トランザクション数に関する計算結果は、かなり理論値と整合している。

L T 1/λ
1 0.977022977 9.767519297 9.997225783
2 1.181818182 12.00225815 10.1557569
3 1.236763237 11.35299611 9.17960348
4 0.87012987 9.097838003 10.45572427
5 0.943056943 9.652253196 10.23506933
6 1.132867133 11.09199315 9.791080377
7 0.958041958 9.28812046 9.694899459
8 1.347652348 12.61173676 9.358301328
9 1.058941059 10.13796162 9.573678846
10 0.867132867 9.19585645 10.60489897
AVG 1.057342657 10.41985332 9.854755454
STD 0.162710928 1.258385656 0.467315969

待ち行列についても、整合性は良い。

Lq Tq 1/λ
1 0.460539461 4.687171936 10.17756856
2 0.632367632 6.669065267 10.54618378
3 0.686313686 6.311337813 9.195995853
4 0.391608392 4.163816097 10.63260182
5 0.471528472 4.72111758 10.01237012
6 0.634365634 6.030695282 9.506655083
7 0.465534466 4.447464396 9.553458927
8 0.785214785 7.437052562 9.471360832
9 0.564435564 5.262195935 9.322934744
10 0.367632368 4.099711426 11.1516607
AVG 0.545954046 5.382962829 9.859736125
STD 0.136420649 1.159489377 0.655334793

ρ = 0.9のケース

λ = 1/10、μ = 1/9、ρ = 0.9のケース。平均トランザクション数と平均待ち行列長の理論値は、L = 9、Lq = 8.1で、これらに対する待ち時間はT = 90、Tw = 81。
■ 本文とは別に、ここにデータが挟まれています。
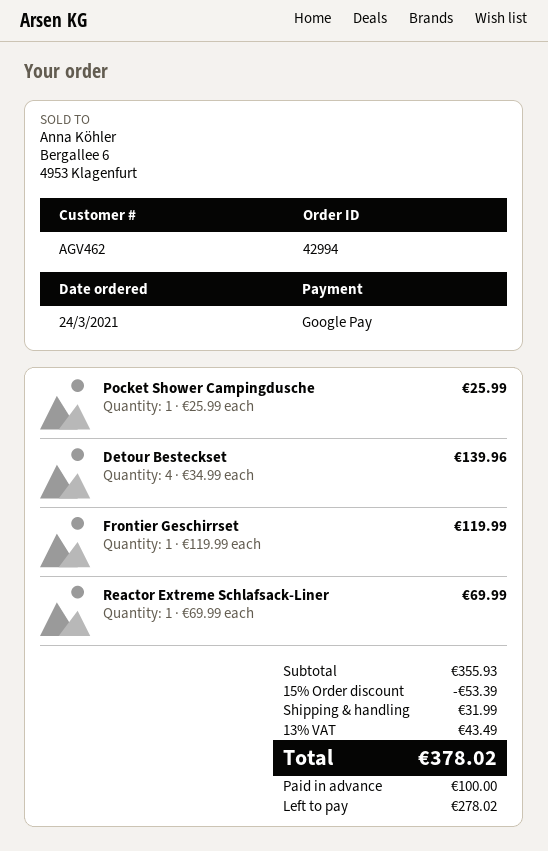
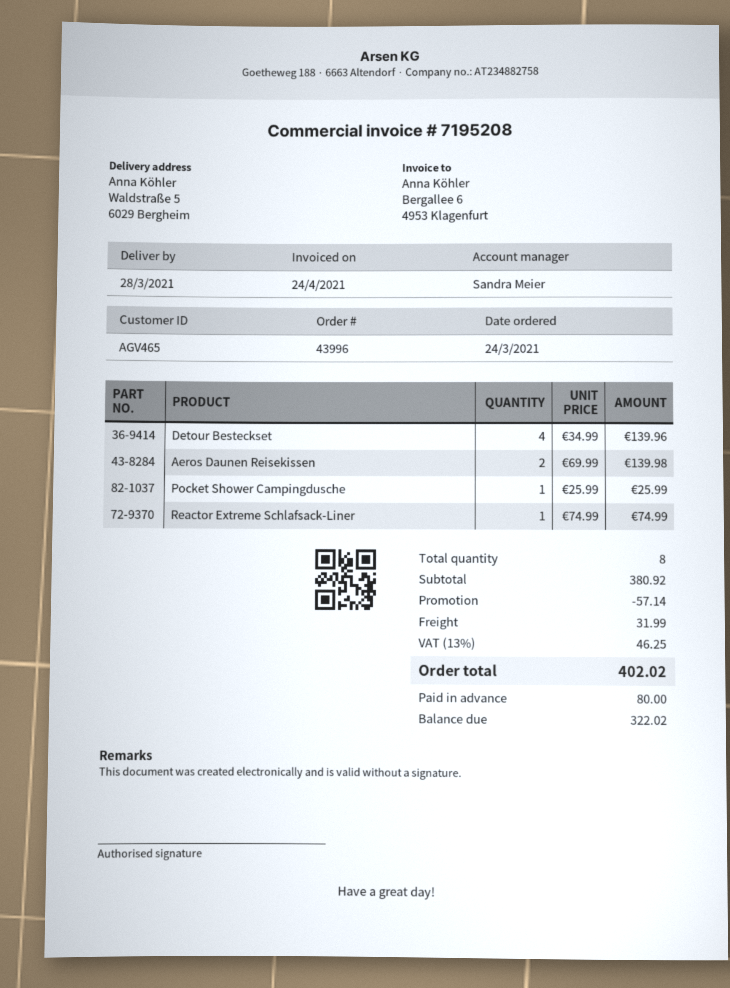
order number: 42994 -> 43996
customer number: AGV462 -> AGV465
Frontier Geschirrset: 1 x 119.99 = 119.99 -> none
Reactor Extreme Schlafsack-Liner: 1 x 69.99 = 69.99 -> 1 x 74.99 = 74.99
Aeros Daunen Reisekissen: none -> 2 x 69.99 = 139.98
subtotal: 355.93 -> 380.92
discount: 53.39 -> 57.14
tax: 13% = 43.49 -> 13% = 46.25
total: 378.02 -> 402.02
deposit: 100.00 -> 80.00
balance: 278.02 -> 322.02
トランザクション数に関する計算結果は、理論値よりも大きく出ている。

L T 1/λ
1 10.11288711 100.5733569 9.945068678
2 12.03096903 120.0280761 9.97659256
3 15.71128871 162.6168804 10.35032093
4 10.998002 110.2958229 10.02871457
5 18.26373626 178.496846 9.773293013
6 7.716283716 77.4353613 10.03531806
7 6.178821179 62.23838321 10.07285717
8 9.491508492 95.64553268 10.07695803
9 6.951048951 70.34023525 10.11936986
10 6.073926074 63.43794238 10.44430597
AVG 10.35284715 104.1108437 10.05625237
STD 4.076793696 40.26529308 0.192915047

待ち行列長についても傾向は同じ。

Lq Tq 1/λ
1 9.204795205 91.66512812 9.95841038
2 11.13286713 110.9692603 9.967716221
3 14.76723277 152.9773707 10.35924422
4 10.07392607 101.1184062 10.03763631
5 17.28271728 169.1669214 9.7882132
6 6.789210789 68.44424425 10.08132556
7 5.254745255 53.24239678 10.13225079
8 8.545454545 86.43775829 10.11505682
9 6.06993007 61.37562417 10.11142195
10 5.220779221 54.59901247 10.4580198
AVG 9.434165834 94.99961227 10.06974161
STD 4.051237304 40.07040651 0.193152208

稼働率をρが1に近づくと、計算結果に乖離がみられる。たとえばN = 10000個のデータについて計算してみても、傾向は変わらない。